So now we have a bad health care law, a bad legal precedent, and a monstrous new tax.  The States are scrambling to either set up health insurance exchanges, expand their medicaid programs, and make a grab for the Federal subsidies, or use the Roberts decision to scale back their medicaid programs and herd their citizens into the Federal exchanges.  Which, at last glance, don’t yet exist.  Physicians and their patients have all but been ignored.  Those of you who believe the federal government is a benign guardian of your health and well-being, committed to doing what is right, with no other political agenda, can stop reading now.  You are about to get what you so richly deserve.  I wish you all the best.  Good luck.

If you are still reading my guess is you have some doubts.  You should.  The ACA is designed to provide a lowest common denominator health care delivery system.  One size fits all.  It will be overseen by a panel of government appointed, non-physicians, beyond the reach of congress and the people affected by their decisions.  They will decide who qualifies for what sort of treatment, what treatment options are allowed, and which are not, who will be paid, and how much.  If you have an HMO plan, you are already familiar with this type of system.  You need authorizations for referrals, for special tests.  You are discouraged from using the emergency room because it is expensive, and because your HMO cannot control the treatment you receive there.  You are probably also familiar with the common practice of primary care doctors working in HMO’s actively referring their patients to ER’s to bypass the authorization process.  If you need a CT scan and your doctor feels you can’t wait three weeks to get the OK, just go to the ER and it will be done.

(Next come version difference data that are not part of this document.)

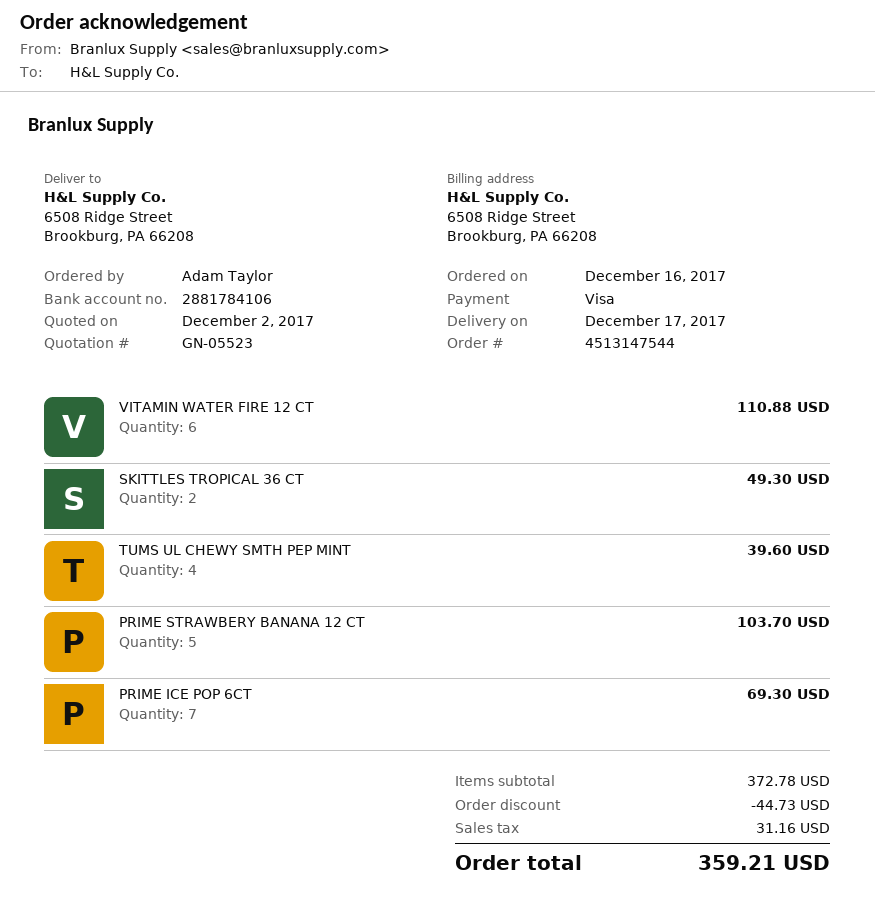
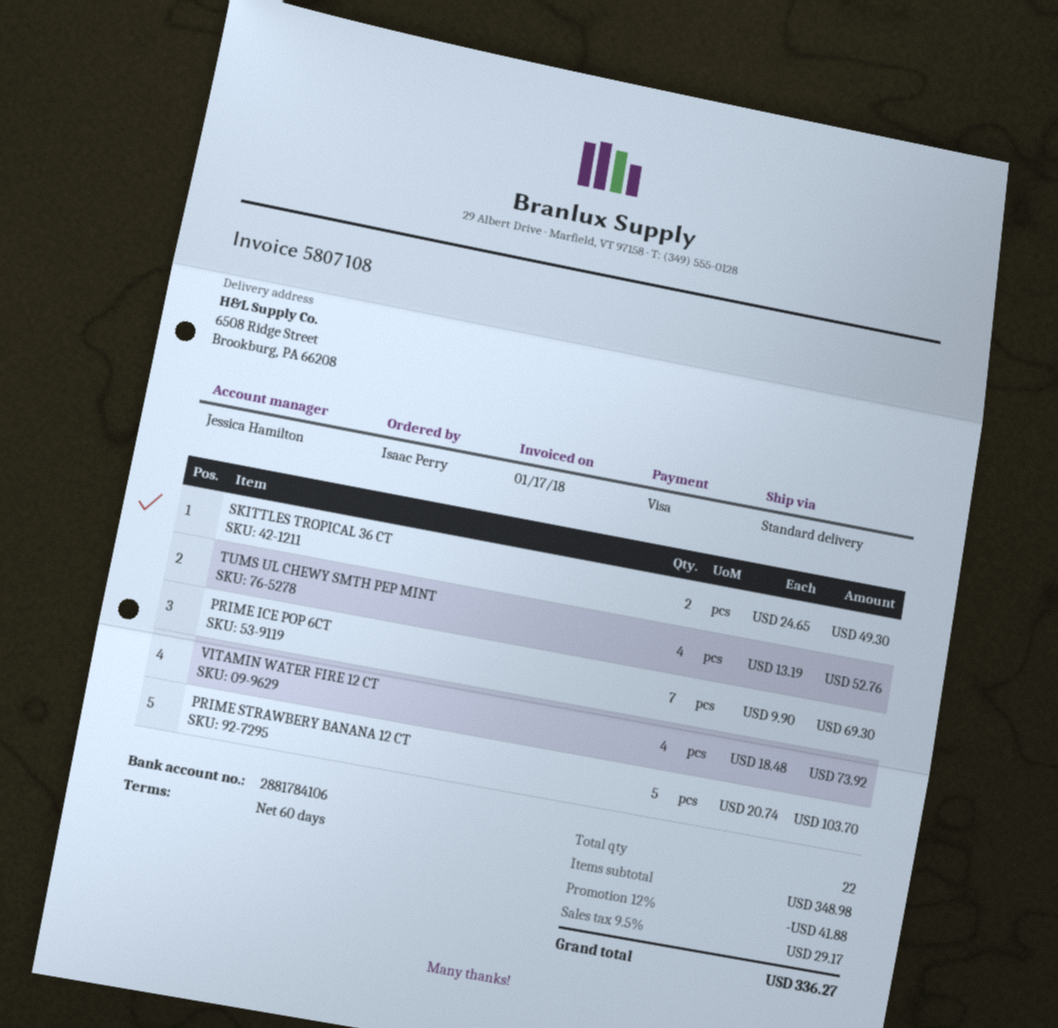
ordered by: Adam Taylor -> Isaac Perry
VITAMIN WATER FIRE 12 CT: 6 for 110.88 -> 4 for 73.92
TUMS UL CHEWY SMTH PEP MINT: 4 for 39.60 -> 4 for 52.76
subtotal: 372.78 -> 348.98
discount: 44.73 -> 41.88
tax: 31.16 -> 29.17
total: 359.21 -> 336.27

This is not optimum, but it is better than what you are about to receive.  Now, you have doctors making treatment and rationing decisions.  They are making these decisions based on their knowledge of you and your unique set of medical problems.  You have a physician advocate.  In the brave new world of the ACA those decisions will be taken away from your doctor and moved to that politically appointed panel in Washington D.C.  Whether or not you will be allowed a certain treatment will be based on statistics, your age, whether or not you are still a ‘productive member of society’.  You will not have the option to bypass the system and go to the ER.  Doctors will be held accountable for the tests they order, the treatment plans they design.  If their practice falls beyond the guidelines established by the panel, not only will they not get paid, they will get fined and quite possibly sent to prison.  I’m not kidding.  The law is that Draconian.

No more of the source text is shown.